Where does this leave us in our day and age? There is a concept that is relevant here. It is called da’at Torah – the Torah’s mind/way of thinking. There is a verse (Deut 17:9) that commands us to go to the judges that “will be in that time.” The Rabbis ask who else would we go to? The homiletical answer is that we don’t try going to the judges of a previous generation, because we think they were on a higher level than the guy we grew up with. The reason for this is not simply that we have no other choice. It hinges on the fact that the judges we have in our time have spent many years steeping themselves in the traditional literature, learning how to read it and to understand it from their teachers, who in turn learned it from their teachers, and so on. In so doing, we hope that they will have imbibed da’at Torah – that they are capable of looking at questions from the Torah’s point of view. And Torah’s point of view is Gd’s point of view. This is not to say that we have access to the same level of intimacy with the Divine that Moshe had, but that certain members of the community can approach it by raising their level of consciousness through all the procedures that are laid out in the tradition.

How do we know if someone, if anyone, has reached the level of da’at Torah. This is a vexing question, and I can only suggest the answer that has worked for me. It’s a scientific test. You see if someone’s advice works out for you consistently – if (s)he says, “Do X and your experience will be Y,” and you do X and your experience is Y, or at least you can see that you’re moving in the direction of Y, then that person probably has something on the ball and is worth listening to. If the X and the Y are in the realm of spiritual growth, where most of us are pretty clueless, then all the more so, it seems like it would be useful to follow their teachings. This advice doesn’t have to be in the realm of great miracles either, it can be very practical advice. Eventually, as a person’s track record grows, and they start to make more and more sense to you, your trust in them will grow. On the path of spiritual growth, once one has found a teacher who has trodden the path himself, it pays to follow him up the mountain.

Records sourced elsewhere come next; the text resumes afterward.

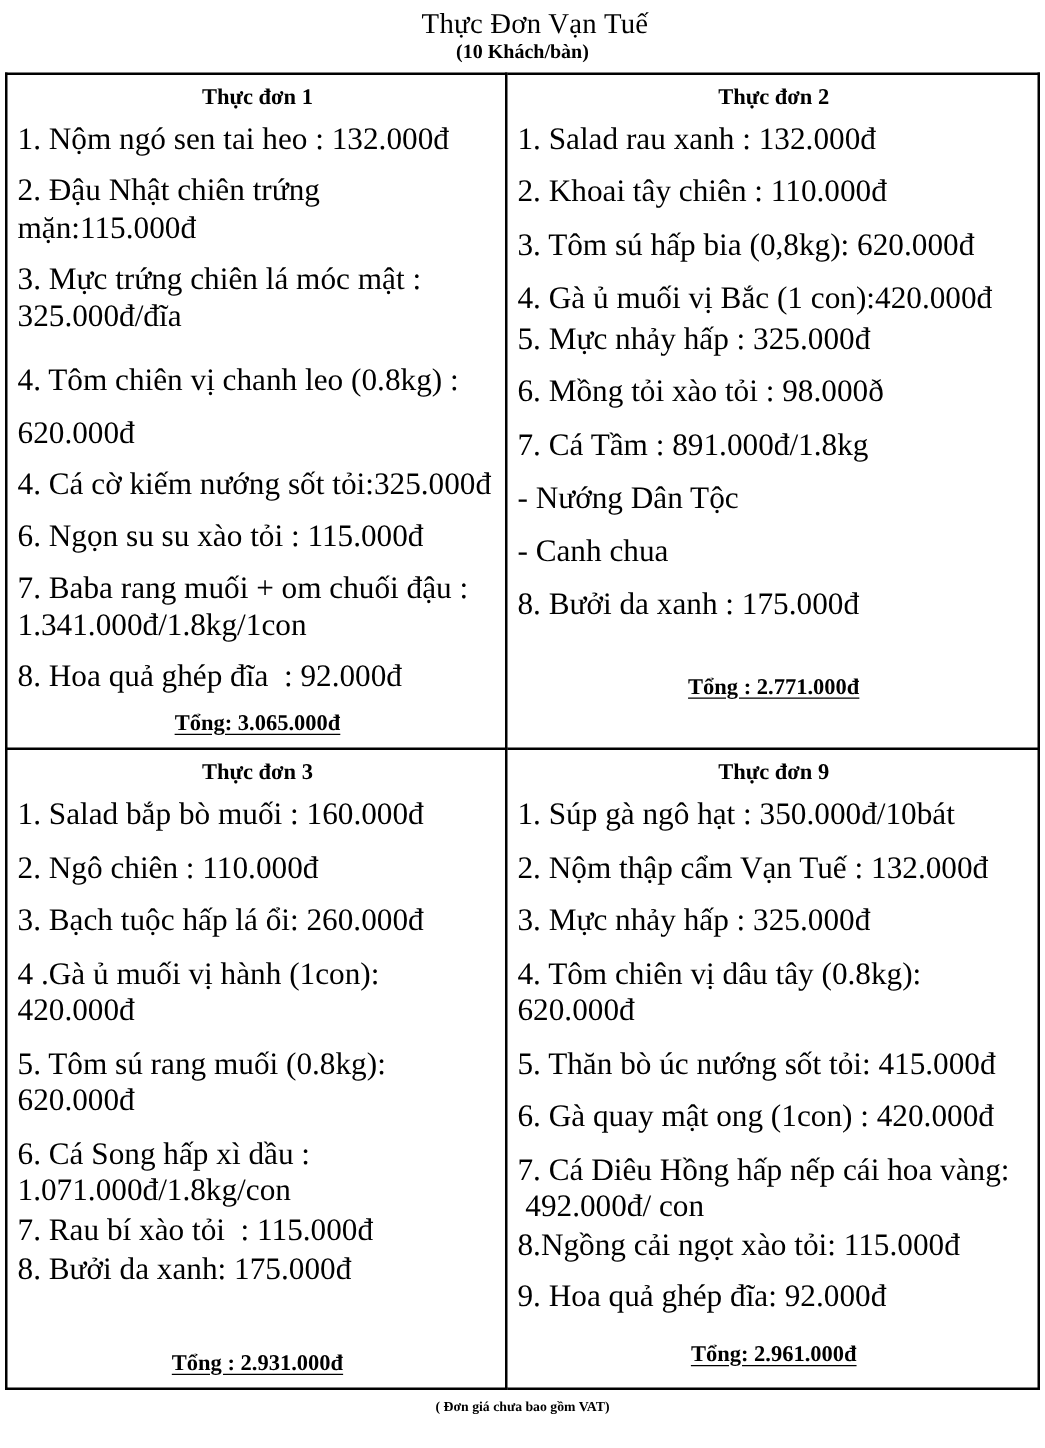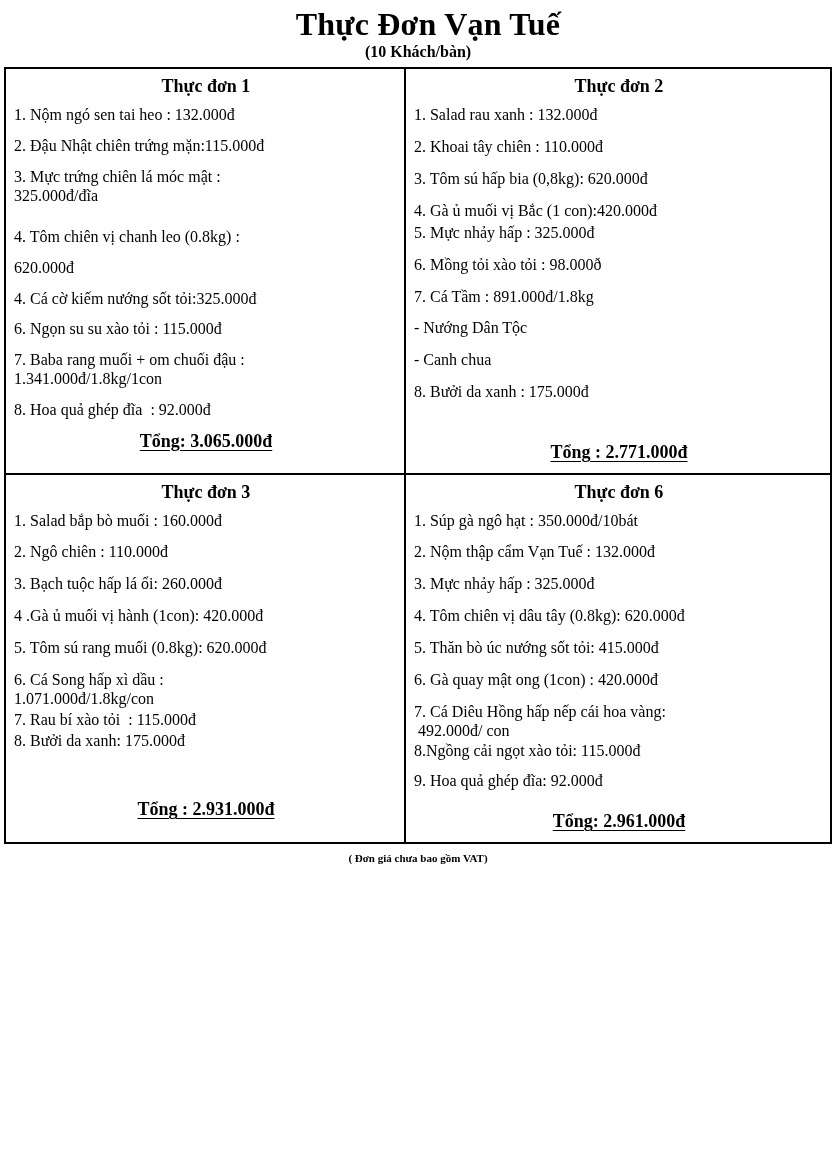--- a/index.html
+++ b/index.html
@@ -28,8 +28,8 @@
     padding-top: 7px;
   }
   .main-title {
-    font-size: 32px;
-    font-weight: bold;
+    font-size: 23px;
+    font-weight: normal;
     letter-spacing: 0.2px;
     line-height: 1.08;
     padding-left: 20px;

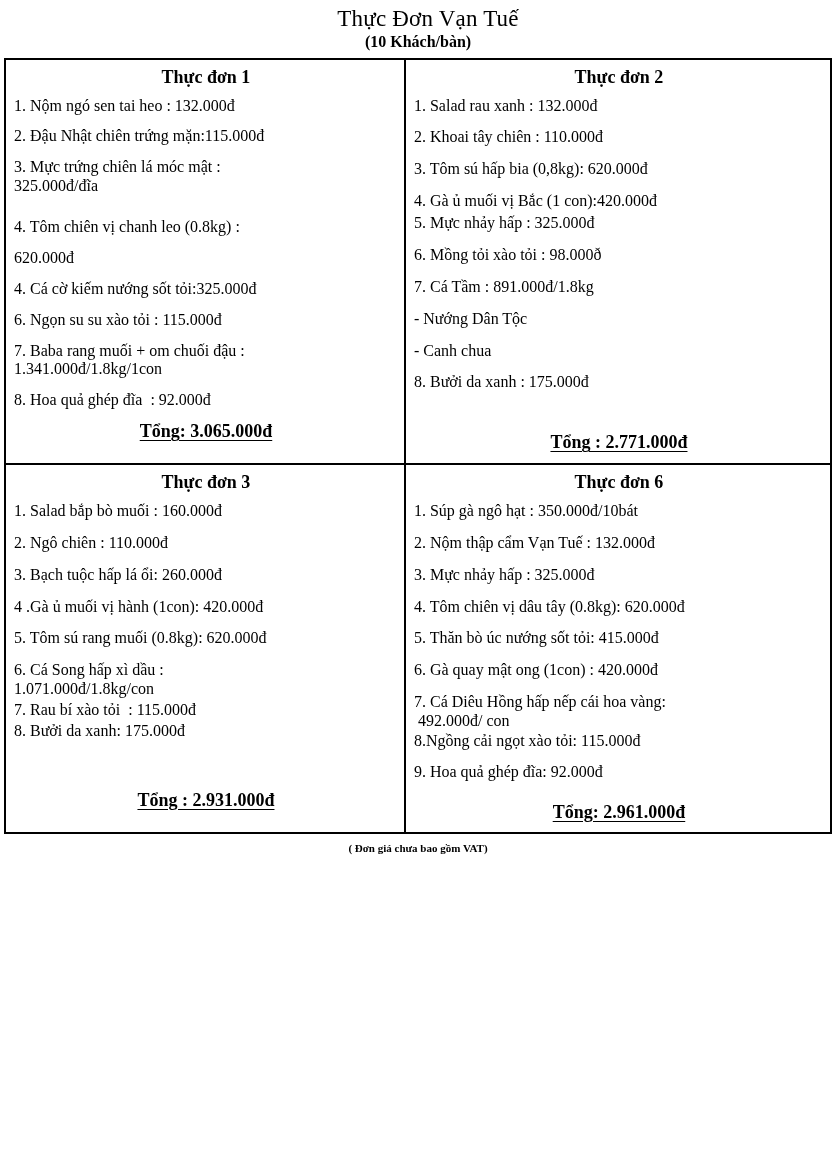--- a/index.html
+++ b/index.html
@@ -79,7 +79,7 @@
     flex: 1 1 auto;
   }
   .item {
-    font-size: 16px;
+    font-size: 25px;
     line-height: 1.18;
     margin-bottom: 10px;
     white-space: pre-wrap;

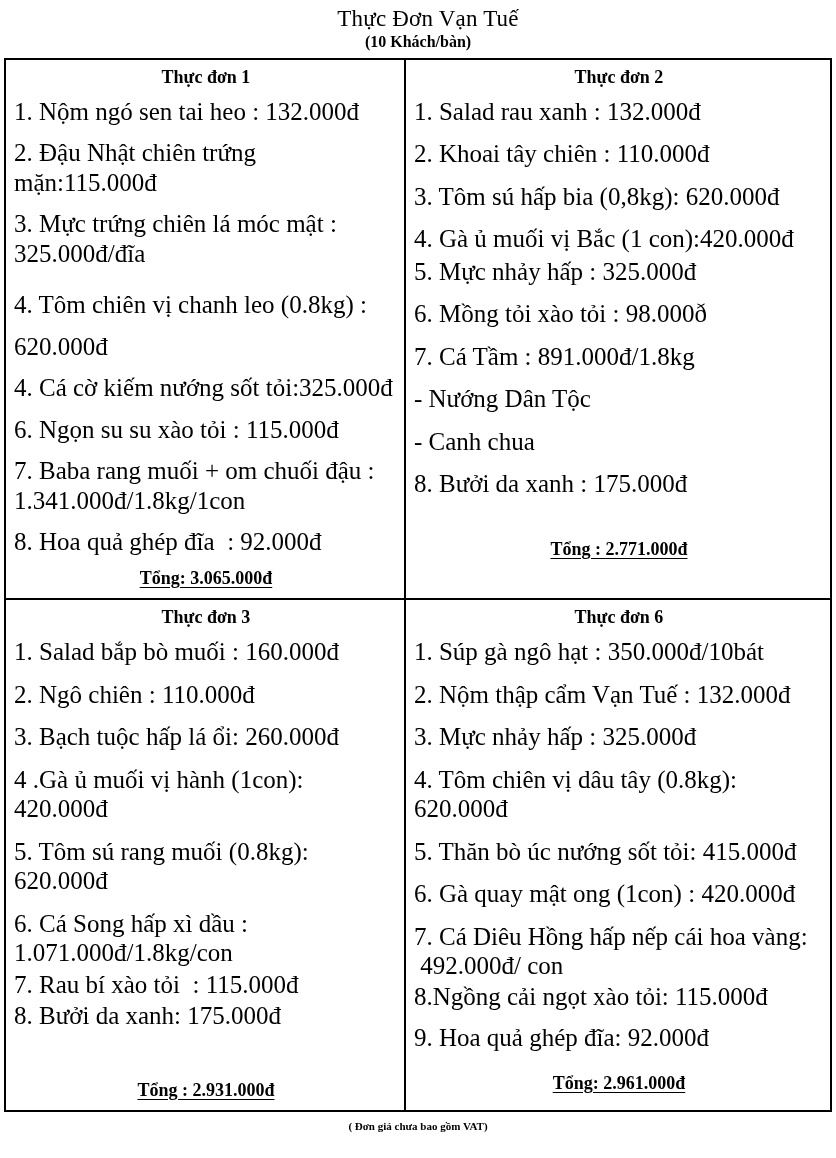--- a/index.html
+++ b/index.html
@@ -199,7 +199,7 @@
         </td>
         <td class="col-right">
           <div class="cell-inner cell-4">
-            <div class="menu-heading">Thực đơn 6</div>
+            <div class="menu-heading">Thực đơn 9</div>
             <div class="item-list">
               <div class="item">1. Súp gà ngô hạt : 350.000đ/10bát</div>
               <div class="item">2. Nộm thập cẩm Vạn Tuế : 132.000đ</div>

Haftarah: I Samuel 11:14-12:22

Our haftarah describes the coronation of King Saul by the prophet Shmuel. It is really about Shmuel’s being rejected by the people in favor of having a king “like all the other nations around us.” The connection to the parashah is the revolt of the people against their Divinely-appointed leadership; the specific connection is that both Shmuel and Moshe Rabbeinu contend that they have taken no personal advantage from their positions, even in cases where it would have been permissible.

Shmuel was consecrated to serve Gd at the Tabernacle in Shiloh from age 2. His prophecy was at such a level that it was compared to Moshe’s and Aharon’s together! Yet the people ask for a king. Gd comforts Shmuel by telling him that the people are really rejecting Gd and His rule over them, of which Shmuel is only the agent, and not Shmuel himself.

Shmuel is said by our Sages to have merited the same level of prophecy as Moshe Rabbeinu, only the generation was unworthy. Or, in the words of Jack Nicholson, “You can’t handle the truth!” What does it mean that “the generation was unworthy”? In one sense, it can mean that the accumulated stresses and strains from a society which is living life out of sync with Gd’s will creates a kind of spiritual “smokescreen” through which even the most enlightened cannot see. Or, it might mean that Gd cannot reveal a level of truth to the prophet that is too far above the heads of his audience. Our Sages say that Torah could only be revealed to a people that ate manna every day. That is, when the people had the presence of Gd virtually at their doorstep every day, they could receive the Truth in its unfiltered form. Later generations apparently had fallen from this level. Their truth had to be filtered through the imaginative faculty of their prophets. Therefore the prophets themselves, despite their own personal worth, could not be given the same level of revelation. Nowadays we don’t have any prophets at all. That is why we pray every day for the arrival of Mashiach!